One More than Triple 8s

We can streamline Steven's excellent approach a bit. My solution will be based on the observation that $x^2$ ends in ... 889 if and only if $x^2-889$ is divisible by both 125 and 8. Now $x^2-889$ is divisible by 8 for all odd numbers $x$ , since $x^2\equiv1\equiv889 (\mod 8)$ for odd $x$ . The real issue is the divisibility by 125. Let's find the solutions of $x^2\equiv889\equiv14 (\mod 125)$ . Working our way up, we see that the solutions of $x^2\equiv889\equiv4 (\mod 5)$ are 2 and $5-2=3$ , and the solutions of $x^2\equiv889\equiv14 (\mod 25)$ are 8 and $25-8=17$ ; we only need to check 2, 7, 12, 3 and 8 here.

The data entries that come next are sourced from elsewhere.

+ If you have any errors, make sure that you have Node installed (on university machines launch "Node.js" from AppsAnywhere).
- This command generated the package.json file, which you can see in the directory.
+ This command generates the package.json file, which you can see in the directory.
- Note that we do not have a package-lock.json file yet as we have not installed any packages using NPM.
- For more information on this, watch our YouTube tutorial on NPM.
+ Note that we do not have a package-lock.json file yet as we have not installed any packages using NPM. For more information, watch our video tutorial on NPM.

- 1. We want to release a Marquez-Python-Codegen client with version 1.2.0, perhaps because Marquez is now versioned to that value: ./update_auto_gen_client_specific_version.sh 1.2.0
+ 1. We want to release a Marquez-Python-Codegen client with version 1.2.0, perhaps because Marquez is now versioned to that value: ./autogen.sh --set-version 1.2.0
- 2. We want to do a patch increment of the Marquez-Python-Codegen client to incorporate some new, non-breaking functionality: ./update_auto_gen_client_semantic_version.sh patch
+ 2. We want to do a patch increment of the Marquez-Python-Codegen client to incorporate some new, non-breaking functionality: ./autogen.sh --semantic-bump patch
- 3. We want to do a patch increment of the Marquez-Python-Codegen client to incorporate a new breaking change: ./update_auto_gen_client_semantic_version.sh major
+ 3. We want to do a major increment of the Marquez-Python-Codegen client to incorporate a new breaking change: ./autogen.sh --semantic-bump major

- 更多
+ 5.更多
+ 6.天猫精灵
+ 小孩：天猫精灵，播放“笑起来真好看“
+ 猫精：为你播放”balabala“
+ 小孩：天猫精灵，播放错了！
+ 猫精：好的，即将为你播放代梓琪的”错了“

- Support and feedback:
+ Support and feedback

Finally, the solutions of $x^2\equiv889\equiv14 (\mod 125)$ are 42 and $125-42=83$ (again, we only need to check 5 candidates). Thus every interval $[125(n-1), 125n]$ contains exactly two $x$ with $x^2\equiv889\equiv14 (\mod 125)$ , an even and an odd number. (As Martin observes, these two numbers are $125n-83$ and $125n-42$ ). If such a number $x$ is odd, then $x^2$ will end in ...889, as we observed earlier. The 889th such number is $125\times889-42=125\times888+83=111083$ .

Just for the sake of curiosity, by extending Steven Yuan 's solution we obtain a formula for the $n$ 'th positive integer whose square ends in $889$ . Let us call such a number an 889-number.

We have that $\left\{50i + 33\right\}_{i=0}^{\infty}$ is a sequence of numbers whose respective squares end in 89, and further that if $i = 1 + 5j$ , the respective squares end in $889$ . That is, for a non-negative integer $j$ , the square of $s_1(j) = 250j + 83$ ends in $889$ .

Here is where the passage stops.